A Gender Rights Activist working with the tribal and marginalized communities in india, Srilekha is a PhD scholar working on understanding body and sexuality among tribal girls, to fill the gaps in research around indigenous women and their stories. Srilekha has worked extensively at the grassroots level with community based organisations, through several advocacy initiatives around Gender, Mental Health, Menstrual Hygiene and Sexual and Reproductive Health Rights (SRHR) for the indigenous in Jharkhand, over the last 6 years.

Srilekha has also contributed to sustainable livelihood projects and legal aid programs for survivors of sex trafficking. She has been conducting research based programs on maternal health, mental health, gender based violence, sex and sexuality. Her interest lies in conducting workshops for young people on life skills, feminism, gender and sexuality, trauma, resilience and interpersonal relationships.

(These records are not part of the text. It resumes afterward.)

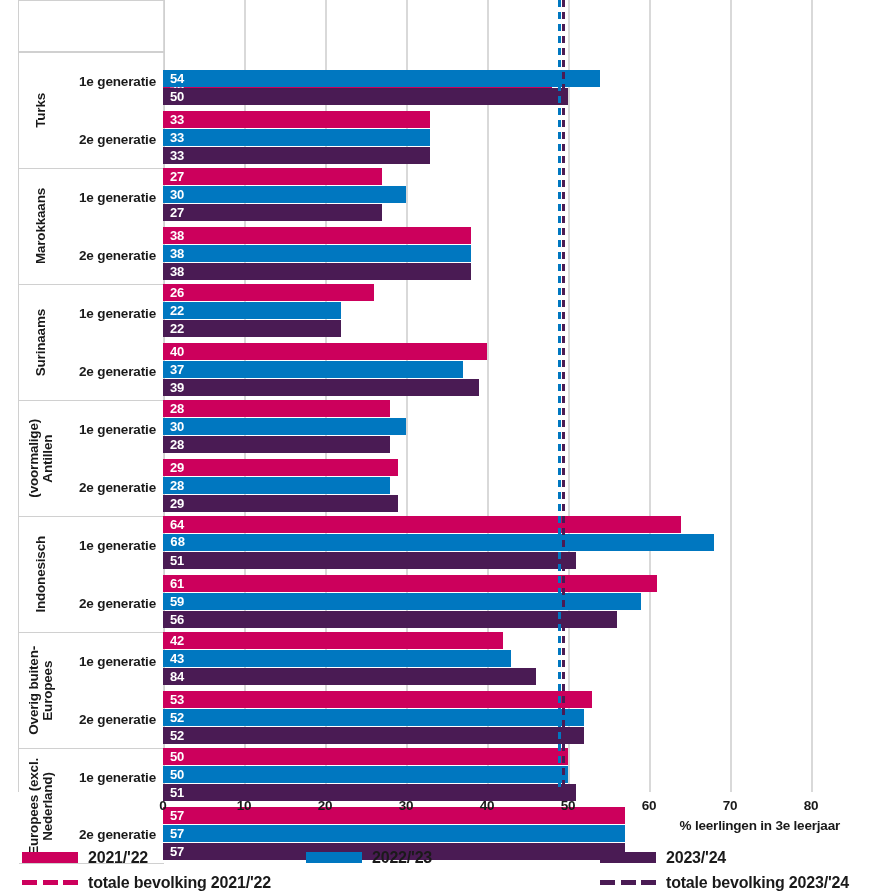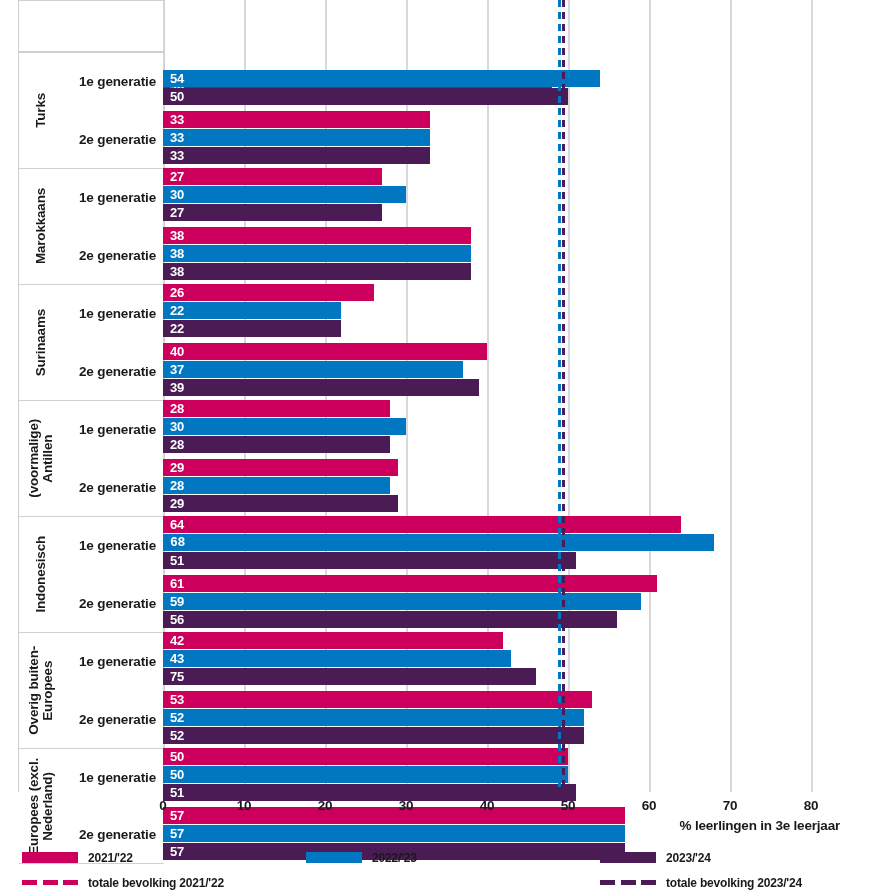--- a/index.html
+++ b/index.html
@@ -184,21 +184,21 @@
     margin-right: 10px;
     display: flex;
     justify-content: space-between;
   }
   .swatch-dash i {
     display: block;
     width: 15px;
     height: 5px;
   }
   .legend-label {
-    font-size: 12px;
+    font-size: 16px;
     font-weight: bold;
     letter-spacing: -0.2px;
     white-space: nowrap;
   }
 </style>
 </head>
 <body>
 
 <div id="chart-root">
 
@@ -408,21 +408,21 @@
       <div class="bar-row" style="top: 632px; width: 522px;">
         <div class="bar" style="width: 340.2px; background: rgb(204, 0, 92);"></div>
         <div class="bar-label">42</div>
       </div>
       <div class="bar-row" style="top: 650px; width: 648px;">
         <div class="bar" style="width: 348.3px; background: rgb(0, 119, 192);"></div>
         <div class="bar-label">43</div>
       </div>
       <div class="bar-row" style="top: 668px; width: 648px;">
         <div class="bar" style="width: 372.6px; background: rgb(74, 27, 84);"></div>
-        <div class="bar-label">75</div>
+        <div class="bar-label">84</div>
       </div>
       <div class="bar-row" style="top: 691px; width: 648px;">
         <div class="bar" style="width: 429.3px; background: rgb(204, 0, 92);"></div>
         <div class="bar-label">53</div>
       </div>
       <div class="bar-row" style="top: 709px; width: 648px;">
         <div class="bar" style="width: 421.2px; background: rgb(0, 119, 192);"></div>
         <div class="bar-label">52</div>
       </div>
       <div class="bar-row" style="top: 727px; width: 648px;">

A Guwahati-based college student pursuing her Masters in Tata Institute of Social Sciences, Bidisha started the #BleedwithDignity campaign on the technology platform Change.org, demanding that the Government of Assam install
biodegradable sanitary pad vending machines in all government schools across the state. Her petition on Change.org has already gathered support from over 90000 people and continues to grow.

Bidisha was selected in Change.org’s flagship program ‘She Creates Change’ having run successful online advocacy
campaigns, which were widely recognised. Through the #BleedwithDignity campaign; she organised and celebrated World Menstrual Hygiene Day, 2019 in Guwahati, Assam by hosting a wall mural by collaborating with local organisations. The initiative was widely covered by national and local media, and the mural was later inaugurated by the event’s chief guest Commissioner of Guwahati Municipal Corporation (GMC) Debeswar Malakar, IAS.